There was a pause. No reply. Just her dusty ceiling fan spinning like it was mildly disappointed.
“I mean, come on,” she continued, standing up now, talking to herself like the unhinged romantic she was. “If you could just waltz into my life out of nowhere and turn it upside down, I can absolutely do the same thing. Equal rights, baby.”
She began pacing. “This is 2025. Women can love boldly. We can vote, wear jumpsuits, start empires, and chase emotionally available art men if we want to.”
Rhea marched to the mirror and pointed at her reflection. “You’re gonna get him. Not in a scary stalker way. In a cute, determined, fate-just-gave-you-a-second-chance way.”
Then she paused.
“Okay, maybe a slightly unhinged way. But charming. Unhinged with style.”
She grabbed her phone and googled: How to casually run into a man you love but who doesn’t remember you because you’ve time-traveled emotionally and he hasn’t.
No results. Useless internet.
She dropped her phone with a sigh and collapsed back onto the bed, flopping like a melodramatic starfish.
“Tomorrow,” she muttered. “Tomorrow I start the Lucian Hunt.”

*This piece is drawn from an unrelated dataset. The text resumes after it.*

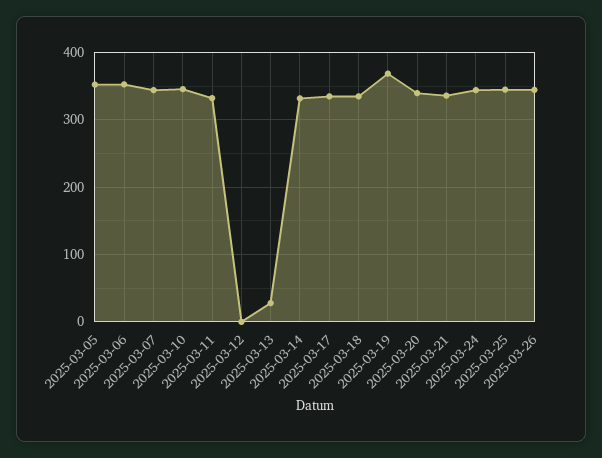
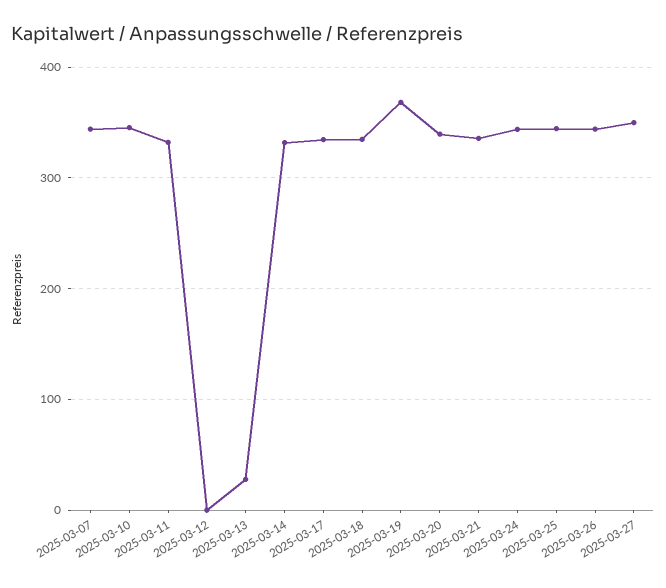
2025-03-05: 350 -> none
2025-03-06: 350 -> none
2025-03-27: none -> 350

She held a pillow to her chest, pretending it was his hoodie or his shoulder or something else deeply comforting and mildly scented.
“I’m coming for you, Lucian,” she whispered into the pillow. “Just give me a head start before I get awkward.”
Then she blinked at the ceiling once more and added with a smirk,
“Let’s not want too hard, you said? Watch me.”